March 6, 2020

Around the dial

Now that's style!

We're a little thin on blog updates this week, so I thought we'd take a spin through some podcasts and YouTube videos and see what's up.

Over at TV Confidential, Ed Robinson has more than enough to keep you busy, including a pair of episodes on Groucho Marx, Joan Van Ark talking about her famous Val Ewing character, and a birthday nod to Howard Hesseman.

From last month, Closer Classic TV talks with MeTV's Neal Saban, who, as it says, takes us inside the world of classic TV.

The To Tell the Truth YouTube page has all you could ask for in the way of episodes, including this one with a woman who ran for president of the United States in 1964. Between LBJ and AuH2O, I'm afraid she didn't stand a chance.

One of the YouTube channels I've enjoyed has the charming name of Free the Kinescopes! I think you'll enjoy it as well, no matter what you choose to watch.

For sci-fi fans, here's the very first episode of the British cult hit Blake's 7, which was always a topic of conversation among the Whovians I hung around with back in the day.

Back at our more conventional fare, at Thrilling Days of Yesteryear, Ivan returns to the world of Dark Shadows, with this look at the beginning of a 1967 story arc involving “a time-traveling excursion that finds series heroine Victoria Winters in the Collinsport of 1795 and interacting with ancestors of the family she knows from the present day.” I’m not positive, but I’m pretty sure this is the only time that sentence has ever been typed in conjunction with a soap opera, at least of the retro era.

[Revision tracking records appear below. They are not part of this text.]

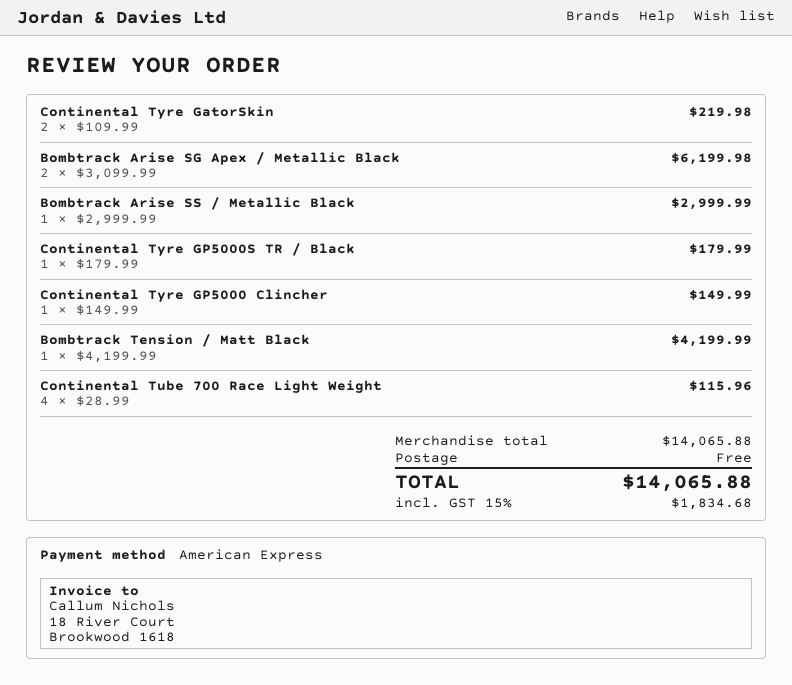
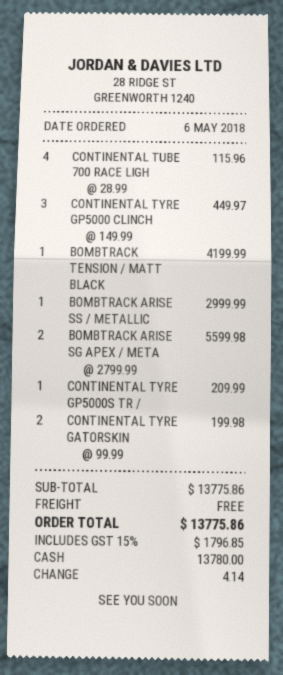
payment method: American Express -> cash
Continental Tyre GatorSkin: 2 x 109.99 = 219.98 -> 2 x 99.99 = 199.98
Bombtrack Arise SG Apex / Metallic Black: 2 x 3099.99 = 6199.98 -> 2 x 2799.99 = 5599.98
Continental Tyre GP5000S TR / Black: 1 x 179.99 = 179.99 -> 1 x 209.99 = 209.99
Continental Tyre GP5000 Clincher: 1 x 149.99 = 149.99 -> 3 x 149.99 = 449.97
subtotal: 14065.88 -> 13775.86
tax: 15% = 1834.68 -> 15% = 1796.85
total: 14065.88 -> 13775.86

Cult TV Blog comes back with another British series with which I’m not familiar: Minder, a long-running comedy-drama about the London underworld. This week, John looks back at the 1978 episode “Gunfight at the OK Launderette,” and its roots in a real-life botched robbery in 1975.

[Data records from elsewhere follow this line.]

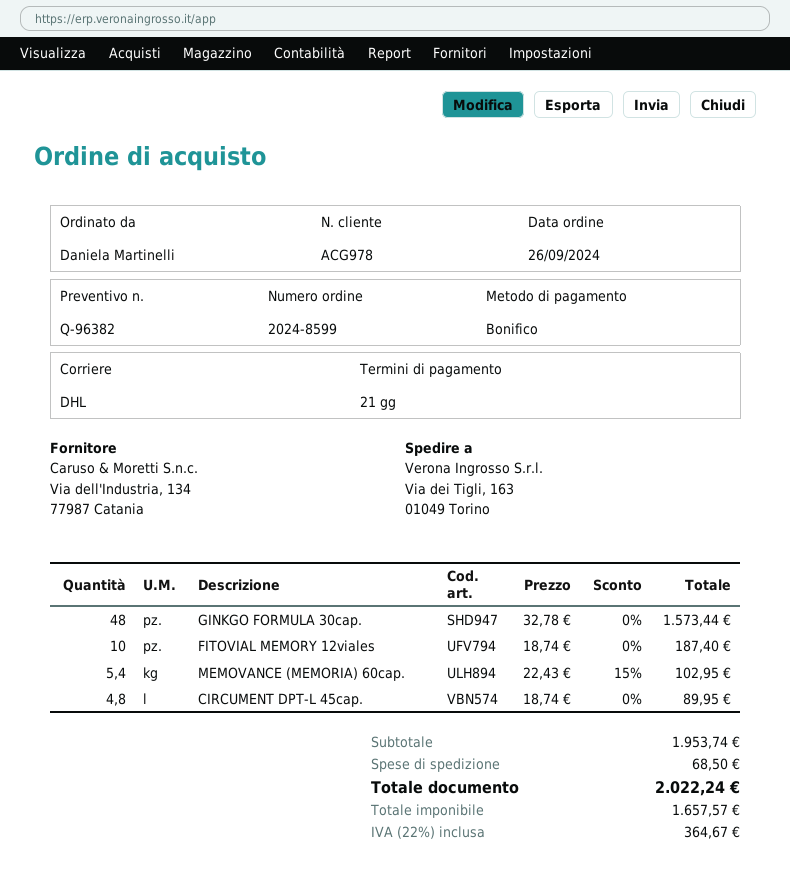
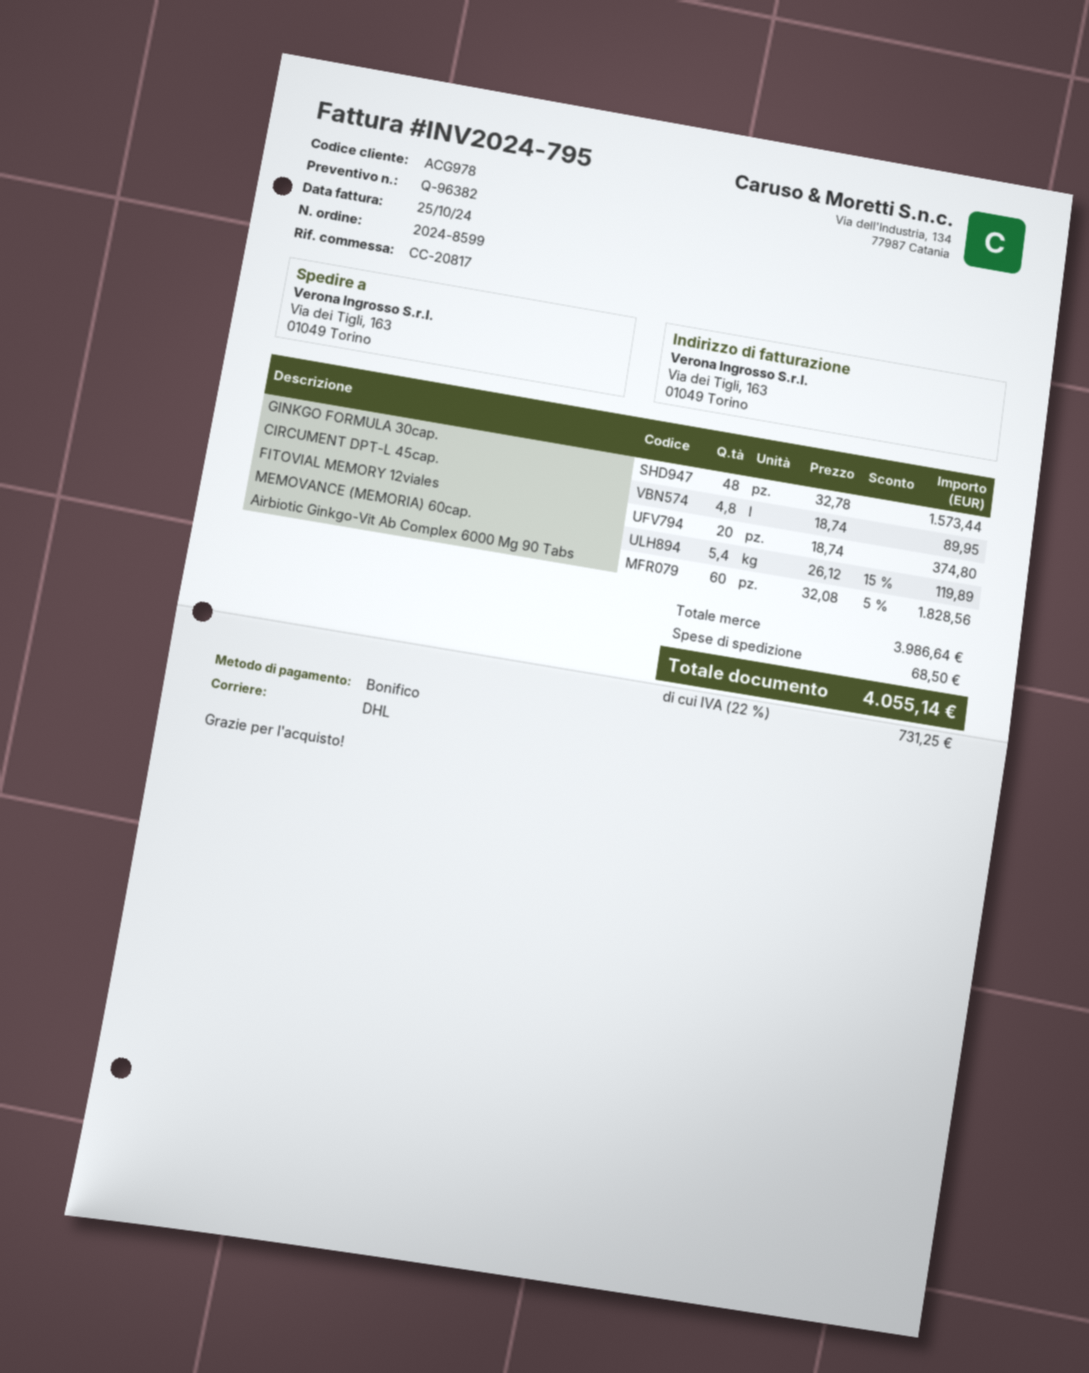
FITOVIAL MEMORY 12viales: 10 x 18.74 = 187.40 -> 20 x 18.74 = 374.80
MEMOVANCE (MEMORIA) 60cap.: 5.4 x 22.43 - 15% = 102.95 -> 5.4 x 26.12 - 15% = 119.89
Airbiotic Ginkgo-Vit Ab Complex 6000 Mg 90 Tabs: none -> 60 x 32.08 - 5% = 1828.56
subtotal: 1953.74 -> 3986.64
tax: 22% = 364.67 -> 22% = 731.25
total: 2022.24 -> 4055.14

It’s interview time at Classic Film & TV CafĂ©, and this week Rick interviews John Greco, author of the short story collection The Late Show, combining of classic cinema with mystery and murder (!) to create eight provocative stories. Sounds like a lot of fun, and of course that's what we're all about around here. TV  

1 comment:

  1. Thanks for posting the link to the Neal Saban interview. He understands what I, as an old "Gen-Xer", consider to be classic tv, and he gives great justifications for what MeTV airs. Like people who complained, I was a bit apprehensive about COLLECTOR'S CALL, but it's mostly been for me a good show, and it does have a bit of a "game show" element for those of us who love game shows.

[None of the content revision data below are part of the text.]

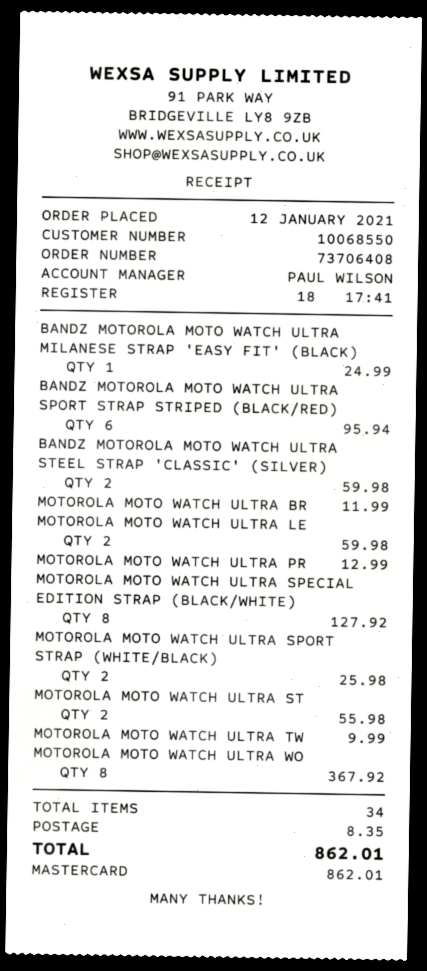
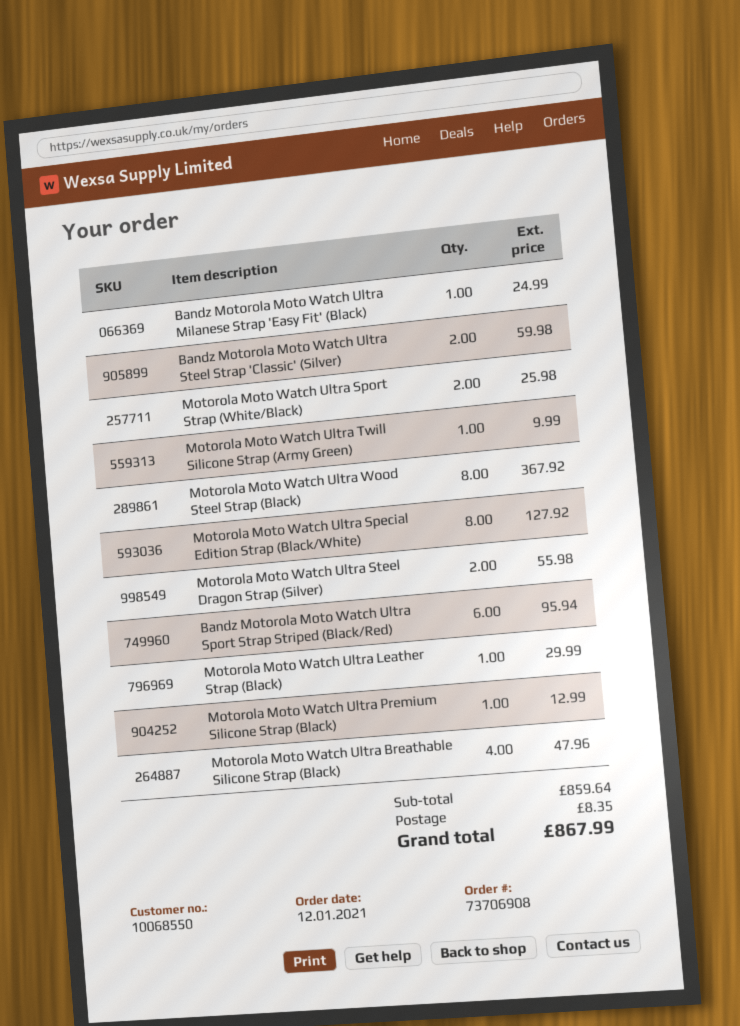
order number: 73706408 -> 73706908
MOTOROLA MOTO WATCH ULTRA BR: 1 for 11.99 -> 4 for 47.96
MOTOROLA MOTO WATCH ULTRA LE: 2 for 59.98 -> 1 for 29.99
total: 862.01 -> 867.99

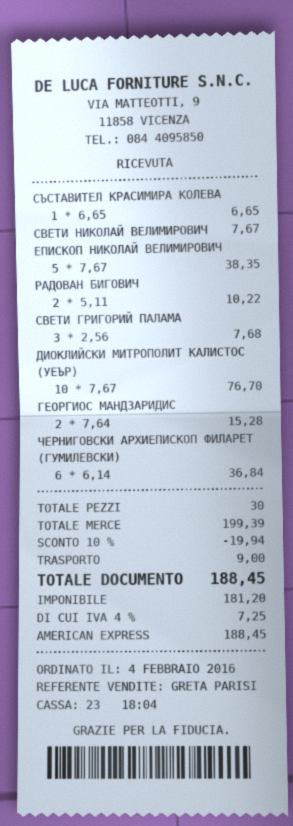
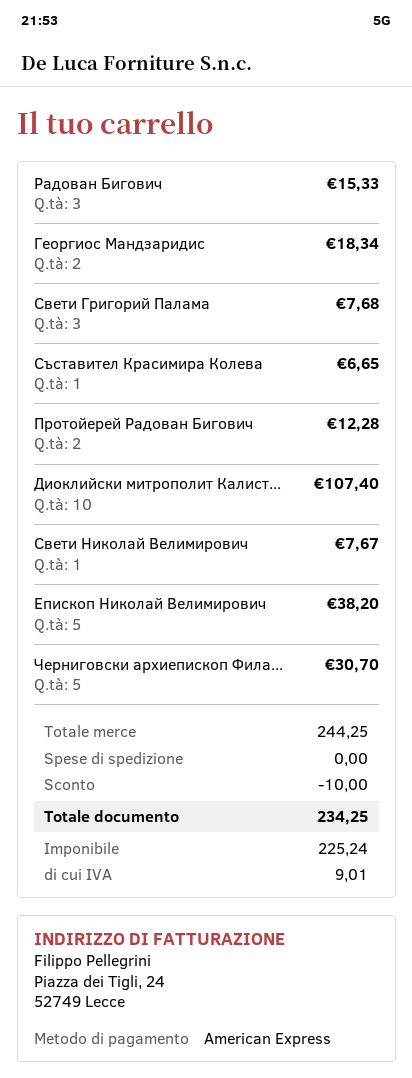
ЕПИСКОП НИКОЛАЙ ВЕЛИМИРОВИЧ: 5 for 38.35 -> 5 for 38.20
РАДОВАН БИГОВИЧ: 2 for 10.22 -> 3 for 15.33
ДИОКЛИЙСКИ МИТРОПОЛИТ КАЛИСТОС (УЕЪР): 10 for 76.70 -> 10 for 107.40
ГЕОРГИОС МАНДЗАРИДИС: 2 for 15.28 -> 2 for 18.34
ЧЕРНИГОВСКИ АРХИЕПИСКОП ФИЛАРЕТ (ГУМИЛЕВСКИ): 6 for 36.84 -> 5 for 30.70
Протойерей Радован Бигович: none -> 2 for 12.28
subtotal: 199.39 -> 244.25
discount: 19.94 -> 10.00
shipping: 9.00 -> 0.00
net: 181.20 -> 225.24
tax: 7.25 -> 9.01
total: 188.45 -> 234.25

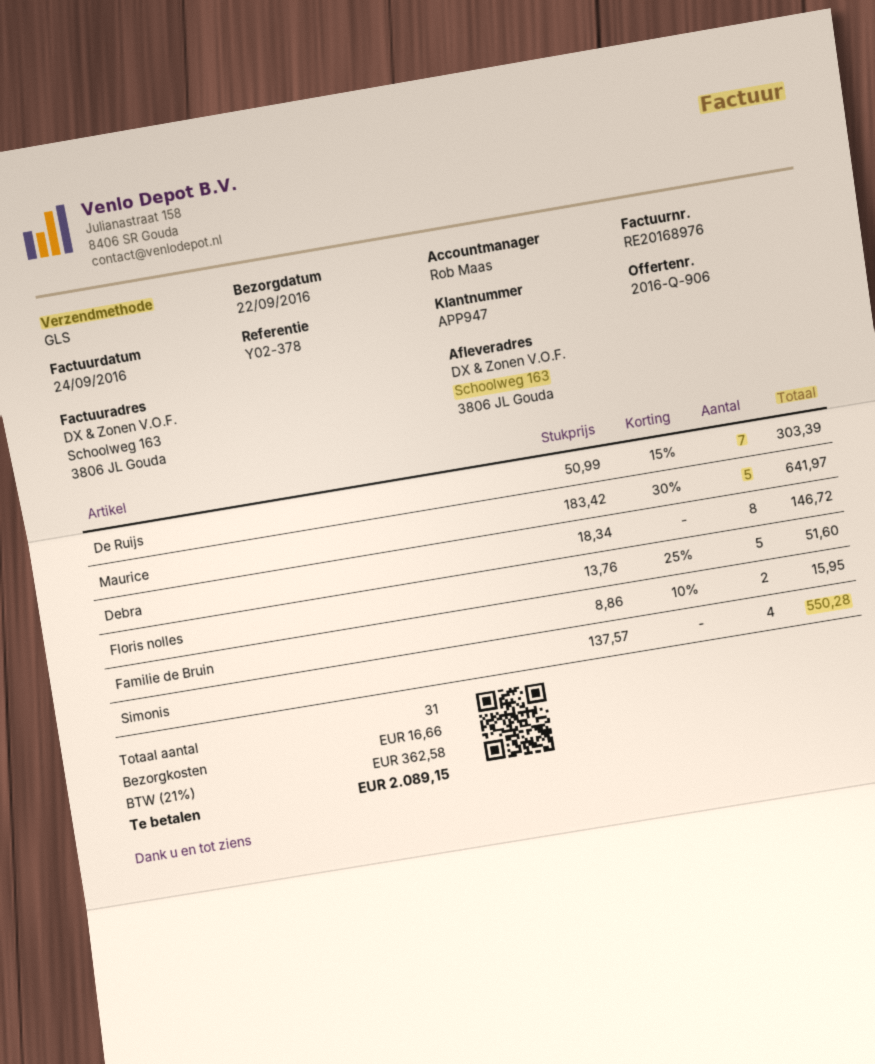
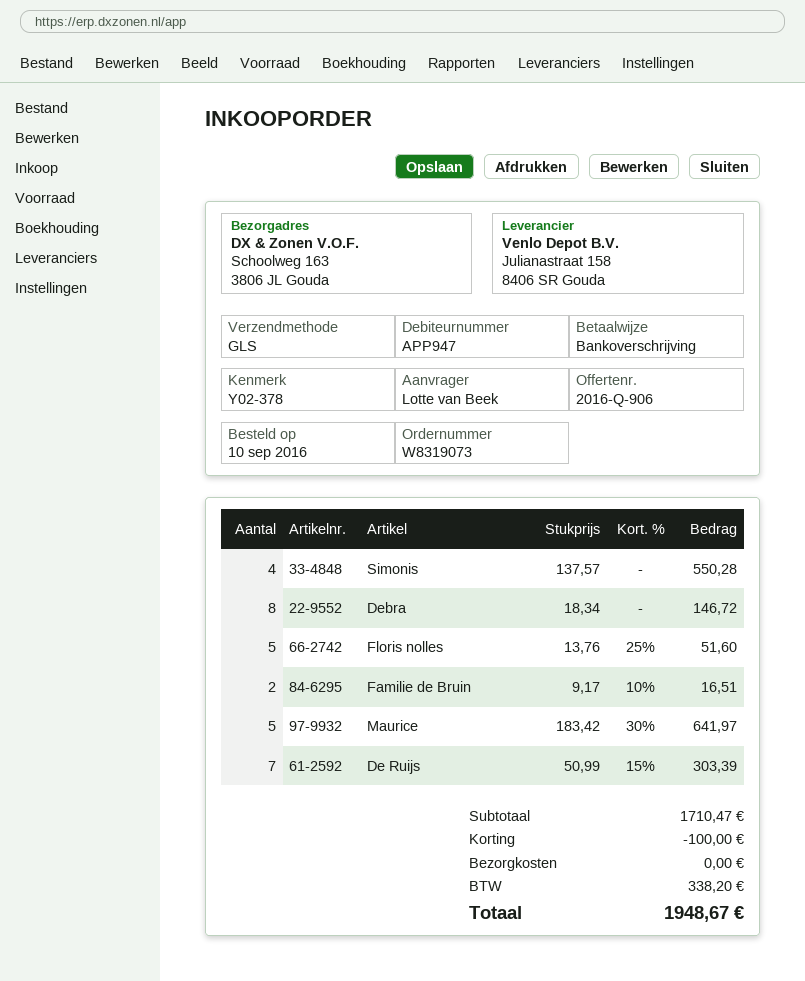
Familie de Bruin: 2 x 8.86 - 10% = 15.95 -> 2 x 9.17 - 10% = 16.51
discount: none -> 100.00
shipping: 16.66 -> 0.00
tax: 362.58 -> 338.20
total: 2089.15 -> 1948.67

    I'm not as much into HOGAN'S HEROES or (especially) THE FLINTSTONES as the network is, but if those shows pay the bills, I'm fine w/ them. IMO, I think Me-TV has gotten some of its shows like THE MONKEES and THE THREE STOOGES because its competitor, Antenna TV, which being Sony-owned should have right of first refusal on these Screen Gems shows, has "lost its way" a bit, crunching credits & modernizing its shows for younger audiences.